Lundi, une adolescente prénommée Marjorie s'est enlevée la vie à Sainte-Anne-des-Monts. Une jeune fille de 15 ans s'est suicidée.  Depuis trois ans, elle se disait victime d'intimidation physique et verbale. Cette histoire, je la connais par coeur. Je l'ai vécue il y a 22 ans. Il s'appelait Érik, il était plus qu'un ami. C'était un complice, un frère. Il avait 16 ans.

Érik était un adolescent qui sans être taciturne, ne se mêlait pas beaucoup aux autres. Malgré un talent certain pour la mécanique, il était d'une créativité inouïe dans les arts, que ce soit en dessin, en photographie ou en musique. Il était athlétique. Le bandeau en cuir qu'il portait autour de la tête lui avait valu le surnom de « Rambo », ironique pour un gars qui n'avait jamais fait de mal à une mouche.

Dans une polyvalente où il n'y en avait que pour les chemises Polo aux coloris pastel et les souliers Stan Smith, Érik était différent. Lui, il arborait des t-shirts moulants noirs ou rouges, des jeans trop courts et des souliers bruns. Il est devenu une cible facile.

Entre les cours, certains élèves s'en prenaient à lui. Pour son look, le style de vie plus modeste de sa famille… mais surtout, parce qu'il était différent. C'était un étranger  dans la ville. Il a résisté jusqu'en secondaire 5. Nous étions une petite clique d'exclus, une bande de chums, de résistants, plus par défi que par réel désir de vivre.

Puis un jour, un étudiant populaire de l'école s'est tué. Un autre gars brillant et sensible. C'est à ce moment qu'Érik a compris qu'il existait une parade à son mal de vivre, à sa détresse affective. Enfin, il pouvait y mettre un terme. Il allait mettre fin à l'intimidation. Il allait finalement se soustraire à l'oeil pervers et vicieux de la société. Une société incarnée par la polyvalente de Thetford Mines, un beau bordel de mauvaise gestion, d'immobilisme et de surpopulation étudiante.

Fin mars 1989, il s'est enlevé la vie.

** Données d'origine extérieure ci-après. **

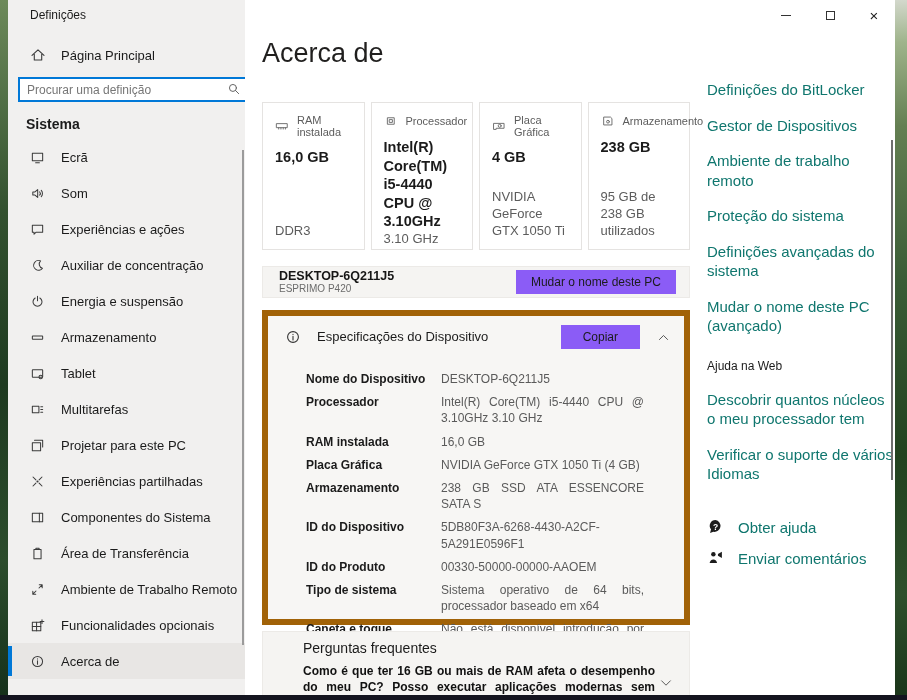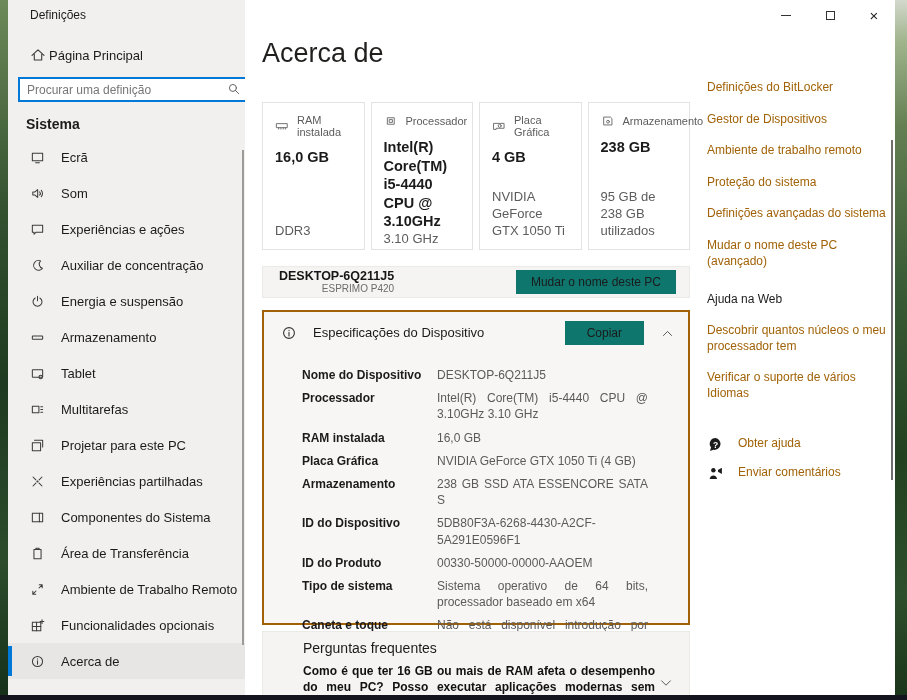--- a/index.html
+++ b/index.html
@@ -24,21 +24,21 @@
   .window {
     position:absolute; left:8px; top:0; width:887px; height:695px;
     background:#fff; overflow:hidden; display:flex;
   }
   
   .sidebar {
     position:relative; width:237px; height:100%; background:#f1f0ef; flex:none;
   }
   .app-title { position:absolute; left:22px; top:8px; font-size:12px; color:#1b1b1b; }
   .home-row {
-    position:absolute; left:22px; top:47px; display:flex; align-items:center; gap:3px;
+    position:absolute; left:22px; top:47px; display:flex; align-items:center; gap:15px;
     font-size:13px; color:#1b1b1b; cursor:default;
   }
   .home-row .icn { width:16px; height:16px; color:#3b3b3b; }
   .search-wrap { position:absolute; left:10px; top:77px; width:230px; height:25px; }
   .search-wrap input {
     width:100%; height:100%; border:2px solid #0078d7; background:#fff;
     font-family:inherit; font-size:12px; padding:0 24px 0 7px; color:#1b1b1b; outline:none;
   }
   .search-wrap input::placeholder { color:#767676; }
   .search-icn {
@@ -81,51 +81,51 @@
   .card-head .icn { width:14px; height:14px; color:#6e6e6e; flex:none; }
   .card-value { margin-top:10px; font-size:14.5px; font-weight:bold; line-height:1.28; color:#1b1b1b; }
   .card-footer { margin-top:auto; font-size:13px; color:#5c5c5c; line-height:1.3; }
   
   .device-panel {
     position:absolute; top:164px; left:0; width:428px; height:32px; margin-top:0;
     background:#f5f4f2; border:1px solid #eceae7; display:flex; align-items:center; padding:0 13px 0 16px;
   }
   .device-names { line-height:1.15; }
   .device-name { font-size:12.5px; font-weight:600; color:#161616; }
-  .device-model { font-size:10px; color:#6b6b6b;text-align:right; }
+  .device-model { font-size:10px; color:#6b6b6b; }
   .btn {
-    background:#0f766e; border:none; font-family:inherit; font-size:12px; color:#1b1b1b;
+    background:#8b5cf6; border:none; font-family:inherit; font-size:12px; color:#1b1b1b;
     padding:5px 15px; cursor:default; white-space:nowrap;
   }
   .rename-btn { margin-left:auto; }
   
   .specs-panel {
     position:absolute; top:208px; left:0; width:428px; height:315px;
-    background:#f7f6f4; border:2px solid #a16207;
+    background:#f7f6f4; border:6px solid #a16207;
   }
   .specs-head { height:41px; display:flex; align-items:center; padding:0 14px 0 17px; }
   .specs-head .icn { width:16px; height:16px; color:#333; margin-right:16px; }
   .specs-title { font-size:13px; color:#1b1b1b; }
   .copy-btn { margin-left:auto; padding:5px 22px; }
   .chev { width:13px; height:13px; color:#444; margin-left:17px; }
   .specs-body { padding:14px 40px 0 38px; }
   .spec-row { display:grid; grid-template-columns:135px 1fr; margin-bottom:7px; }
   .spec-label { font-size:12px; font-weight:600; color:#1b1b1b; line-height:1.35; }
   .spec-value { font-size:12px; color:#5a5a5a; line-height:1.35; text-align:justify; }
   
   .faq-panel {
     position:absolute; top:529px; left:0; width:428px; height:90px;
     background:#f5f4f2; border:1px solid #eceae7; padding:8px 14px 0 40px;
   }
   .faq-title { font-size:14px; color:#1b1b1b; margin-bottom:8px; }
   .faq-q { font-size:12px; font-weight:600; color:#111; line-height:1.32; width:352px; text-align:justify; }
   .faq-chev { position:absolute; right:16px; top:44px; width:14px; height:14px; color:#555; }
   
   .right-col { position:absolute; left:462px; top:80px; width:190px; }
-  a.link { display:block; color:#a16207; font-size:12px; text-decoration:none; margin-bottom:16px; line-height:1.3; }
+  a.link { display:block; color:#0f766e; font-size:15px; text-decoration:none; margin-bottom:16px; line-height:1.3; }
   .help-header { font-size:12px; color:#1b1b1b; margin:23px 0 17px; }
   .icon-link-row { display:flex; align-items:flex-start; gap:14px; margin-bottom:12px; }
   .icon-link-row .icn { width:17px; height:17px; flex:none; }
   .icon-link-row a.link { margin-bottom:0; }
   .gap-lg { margin-top:34px; }
   .main-scrollbar { position:absolute; right:2px; top:140px; width:2px; height:340px; background:#6e6e6e; }
 </style>
 </head>
 <body>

Érik s'est pendu. Ce soir-là, j'étais au téléphone avec ma petite amie. Je me doutais que mon chum vivait des moments difficiles. Deux semaines auparavant, j'avais réussi à le dissuader de mettre son funeste dessein à exécution. Je croyais, à tort, l'affaire réglée. Moi, je vivais sur le nuage de ma petite histoire d'amour, avec mes lunettes roses bien calées sur le nez.

Ce soir là, quand il a tendu sa dernière perche, son dernier cri à l'humanité pour être sauvé, c'est moi qu'il a appelé. Son appel s'est fracassé sur le signal d'une ligne téléphonique occupée. Deux heures plus tard, il était retrouvé sans vie dans une grange.

Une pulsion de mort que j'ai mis 15 ans à me sortir de la tête. Je l'ai trainée comme un fardeau. Pourquoi n'avais-je pas été là, pourquoi n'avais-je pas démoli le portrait de ses dénigreurs plus tôt… pourquoi? Érik est passé, à ce moment, de mon meilleur ami, à ma part des ténèbres. Des ténèbres exacerbées par la honte, la douleur et la colère.

Dans sa lettre d'adieu, il a demandé à être incinéré dans une poubelle. Érik était l'une des personnes les plus intelligentes, ouvertes et attentives que j'ai rencontrées. Un être riche. Mais à la fin, les pourris l'avaient convaincu. Rambo était un déchet qu'il fallait mettre aux ordures.

Il n'en pouvait plus. L'intimidation et le dénigrement sont violence, plus encore quand ils sont répétés quotidiennement. Une souffrance qui devient l'absolue.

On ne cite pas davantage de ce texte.